İnanmış bir insanın bütün bir dünyayı değiştirebileceğine her vakit inandım ben. Ve buna inanmak hiç de zor olmadı esasında. Zira dünya nasıl değiştirilir, nasıl güzelleştirilir, adamlık, insanlık, şeref ve haysiyet toprağa nasıl yerleştirilir ecdat dünyaya çok güzel anlatmıştı bunu. Ve onların hatıraları halen dahi anlatıyor bunu. Dünyaya adamlığı da, insanlığı da, merhameti de ve haysiyeti de bizim dedelerimiz öğretmişti. Şimdi de bu miras bizim ellerimizde. Yine ve yeniden bu derde düşmek zorundayız. Aslında tarih de bize bunu öyle güzel gösteriyor ki. Ecdadımız inanmanın en büyük meziyet olduğunu, en kavi kuvvet olduğunu ve en mukaddes emanet olduğunu bize bıraktıkları şanlı miraslarıyla gösterdiler hep. Lakin biz belki de görmüyoruz. Zira çoğu zaman görmek için bakmak gerekir. Eski bir misalde de dendiği gibi “Köre nedir köre ne! Görenedir görenedir görene…”

Yeniden bir diriliş olacaksa –ki elbette olacak- bunun olacağı yer Anadolu’dur. Zira yiğit düştüğü yerden kalkacak, sancak indiği yerde dalgalanacak ve yeniden dirilecek işte o vakit hayallerimiz. Zira Anadolu dediğimiz yer sadece bir toprak değildir. Ve hiçbir vakit de öyle olmadı. Anadolu, anaların kundakta haysiyeti salladıkları, başlarında merhameti sakladıkları, yiğitlerinin dua diye dillerinde vatan diye haykırdıkları yerdir. Toprağa sevda, muhabbet ve merhamet ekilir Anadolu’da. Sonra boy verir, yeşillenir, çınar olur dünyaya adamlığı öğreten koca bir çınar… Ve dallar kurusa da kökü yine bir gün filizlenmek için öylece kalır.
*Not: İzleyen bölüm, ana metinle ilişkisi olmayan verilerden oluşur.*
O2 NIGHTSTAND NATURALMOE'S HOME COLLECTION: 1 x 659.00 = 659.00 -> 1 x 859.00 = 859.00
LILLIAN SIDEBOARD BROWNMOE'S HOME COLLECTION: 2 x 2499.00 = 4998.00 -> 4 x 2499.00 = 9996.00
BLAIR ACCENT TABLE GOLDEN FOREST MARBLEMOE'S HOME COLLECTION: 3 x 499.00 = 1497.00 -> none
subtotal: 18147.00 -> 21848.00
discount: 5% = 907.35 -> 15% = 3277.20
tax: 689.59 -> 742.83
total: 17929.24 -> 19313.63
Bu davayı bu derdi ve dünyayı yeniden değiştirebilecek bir ferdi yetiştirmek için hepimiz ve hep beraber o çınarın gölgesinde birleşmek zorundayız. Ve bir yol açmalıyız gençlere. Zira onların da bir derdi var. Kabul edemiyor olsanız da, onlara inanmıyor olsanız da, yapacaklarını ikna olmasanız da gençlerin de bir derdi var. Zira gönüllerinde o davayı dert edinenlerin nefesi var. Ruh aynı ruh halen dahi… Yeniden Alparslan’lar, Fatih’ler, Hasan’lar, Ömer’ler yetiştirmeye hiç değilse o ruha sahip gençlere fırsat vermeye mecburuz.
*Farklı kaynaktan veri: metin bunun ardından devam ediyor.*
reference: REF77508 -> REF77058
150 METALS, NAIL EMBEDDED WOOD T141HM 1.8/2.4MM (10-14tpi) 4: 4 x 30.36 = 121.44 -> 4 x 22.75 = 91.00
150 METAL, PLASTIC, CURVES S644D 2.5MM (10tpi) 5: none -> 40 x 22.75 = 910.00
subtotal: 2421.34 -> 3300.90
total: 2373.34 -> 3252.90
Ve benim şikâyetim var bu derdi dert edindiğini söyleyen yüksek bir sesle gelip de derdini unutanlardan. Ve daha önce söylediğimi yeniden tekrar ediyorum.

Abiler! İnsaf edin. Yirmi sene, otuz sene sonrasının hayallerini kurduğunuzu söylüyorsunuz, bir gençlik yetiştirmekten bahsediyorsunuz zoraki toplanmış ya da menfaatinin peşine gelip de oturmuş binlerce insanın doldurduğu salonlarda önünüzdeki mikrofonlara konuşurken. Misal ki bir “İmam Hatip Şuuru” diyorsunuz her bulduğunuz mikrofonun karşısında. “İmam Hatip Gençliği” diye bahisler açıyorsunuz. Ama kendi çocuklarınızı kolejlerde okutuyorsunuz. O nasıl olacak! Yapmayın! Biraz samimi olun en azından. Zira bir nesli kaybediyorsunuz ve farkında değilsiniz belki ama siz de kayboluyorsunuz…
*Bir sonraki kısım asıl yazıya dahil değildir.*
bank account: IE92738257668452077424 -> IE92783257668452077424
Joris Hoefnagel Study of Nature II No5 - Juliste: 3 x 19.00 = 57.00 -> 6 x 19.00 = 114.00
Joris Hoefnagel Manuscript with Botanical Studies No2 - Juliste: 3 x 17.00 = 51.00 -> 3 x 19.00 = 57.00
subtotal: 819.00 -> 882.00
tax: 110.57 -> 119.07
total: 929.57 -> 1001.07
Üstad “Kim var! ” diye seslenilince, sağına ve soluna bakınmadan, fert fert “ben varım!” cevabını verici, her ferdi “benim olmadığım yerde kimse yoktur! ” duygusuna sahip bir dava ahlâkını pırıldatıcı bir gençlik…” diyordu.

O gençlik hâlâ var…

Ve bu derdi de unutmayanlar, dirilişin yeniden Anadolu’nun evlatlarının kara gözlerinde olacağını görenler, onlar da var halen dahi. Söylemeliyim ki Anadolu’yu şehir şehir dolaşırken muhakkak uğramak istediğim ve dertleştiğim İmam Hatip Gençliğinde, şevkleri kırılmış olsa da halen dahi o ruhun var olduğunu gördüm. Ve bunu dert edenleri de gördüm. Bu vesileyle İzmir’de İmam Hatip gençlerini dert edinen İMHAD ve başkanı Burhanettin Kansızoğlu Bey’e, Kayseri’de aynı derde sahip KİMDER ve başkanı Ahmet Yurtlu Bey’e, Sivas Şarkışla’da bu dava için hiç değilse bir damla su taşırım diyen dertli öğretmen, Şeref Subaşı Hocama ve Sivas’a düşerse yolunuz derdi kendinden büyük olmak ne demektir görmek için muhakkak uğrayın diyeceğim Arifan Külliyesi ve Ömer Faruk Akkaya hocama ve talebelerine hem teşekkür ediyor, hem de tebrik ediyorum. Ve isimlerini burada bilerek ve isteyerek zikrediyorum. Zira onların da bir derdi var…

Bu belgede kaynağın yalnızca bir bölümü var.